Des drones sont utilisés cette année pour surveiller la plage de Lacanau
La station balnéaire de Lacanau est notamment très prisée des surfeurs

Reportage Sud Radio. Alors que le week-end dernier a été le théâtre de plusieurs drames de noyades en France, de nombreux Français ignorent encore le danger des baïnes, particulièrement sur la côte atlantique.

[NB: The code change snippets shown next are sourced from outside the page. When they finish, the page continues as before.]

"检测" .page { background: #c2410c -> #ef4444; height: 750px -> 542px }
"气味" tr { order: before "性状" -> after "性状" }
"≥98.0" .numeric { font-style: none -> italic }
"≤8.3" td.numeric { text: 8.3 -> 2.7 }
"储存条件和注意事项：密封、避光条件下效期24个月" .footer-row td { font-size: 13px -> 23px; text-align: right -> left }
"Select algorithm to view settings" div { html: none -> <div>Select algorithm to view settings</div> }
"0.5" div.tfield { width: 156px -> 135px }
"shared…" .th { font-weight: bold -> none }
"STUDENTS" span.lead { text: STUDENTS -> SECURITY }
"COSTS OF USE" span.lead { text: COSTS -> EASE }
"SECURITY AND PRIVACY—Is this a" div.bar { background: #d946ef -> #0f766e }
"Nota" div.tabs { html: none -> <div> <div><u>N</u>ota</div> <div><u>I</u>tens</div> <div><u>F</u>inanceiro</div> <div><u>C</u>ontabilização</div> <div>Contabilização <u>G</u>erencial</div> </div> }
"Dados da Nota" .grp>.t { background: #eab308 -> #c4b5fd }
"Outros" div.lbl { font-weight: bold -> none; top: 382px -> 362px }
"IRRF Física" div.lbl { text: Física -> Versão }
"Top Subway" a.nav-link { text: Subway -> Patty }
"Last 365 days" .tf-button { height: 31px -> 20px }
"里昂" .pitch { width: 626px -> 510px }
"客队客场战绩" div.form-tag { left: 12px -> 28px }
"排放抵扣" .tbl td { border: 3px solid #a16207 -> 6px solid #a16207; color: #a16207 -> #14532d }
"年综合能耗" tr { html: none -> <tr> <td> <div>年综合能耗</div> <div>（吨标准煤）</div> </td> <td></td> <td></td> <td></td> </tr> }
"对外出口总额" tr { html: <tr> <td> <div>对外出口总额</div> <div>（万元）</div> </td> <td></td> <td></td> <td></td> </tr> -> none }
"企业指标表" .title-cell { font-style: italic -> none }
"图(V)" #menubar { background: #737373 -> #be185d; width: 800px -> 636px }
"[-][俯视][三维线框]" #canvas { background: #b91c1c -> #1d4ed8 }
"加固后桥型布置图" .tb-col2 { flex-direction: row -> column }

Une baïne, qu’est-ce que c’est ? Très présentes sur la côte atlantique française, ces sortes de cuvettes d’eau situées entre la plage et le large se distinguent par leurs courants parfois très forts pendant la marée descendante, emportant alors les nageurs au loin, alors même que ces derniers s’imaginaient sans danger. "C’est vrai que ça fait peur, quand on est pris, on est pris ! Ça fout la trouille, beaucoup de gens se font prendre...", confie ce nageur de Lacanau (Gironde) au micro de Sud Radio. "Hier j’en ai vu une, c’était vraiment un tourbillon ! Vous pouvez être simplement mouillés jusqu’aux genoux et vous retrouver entraîné simplement par une vague un peu plus forte que les autres. C’est impressionnant !", assure un autre.

Pour Guillaume Counilh, chef de poste MNS sur la plage nord de Lacanau-Océan, il faut non seulement éviter ces zones, mais également ne pas essayer de lutter contre le courant en cas de prise au piège. "L’océan, c’est tout le temps dangereux. Même si les conditions paraissent calmes, il y a tout le temps un risque et les dangers sont tout le temps présents. Ces courants font que lorsque vous êtes pris dans un courant de baïne, vous allez souvent lutter contre ce courant. C’est donc une source d’épuisement, et au bout d’un moment vous serez emportés et vous vous retrouverez dans une zone d’impact avec des vagues qui déferlent. C’est là où ça va être dur, parce que vous devrez alors gérer des apnées, passer sous les vagues, être chahuté, etc.", explique-t-il, ajoutant qu’il vaut alors mieux se laisser emporter au large et agiter les bras pour prévenir les secours.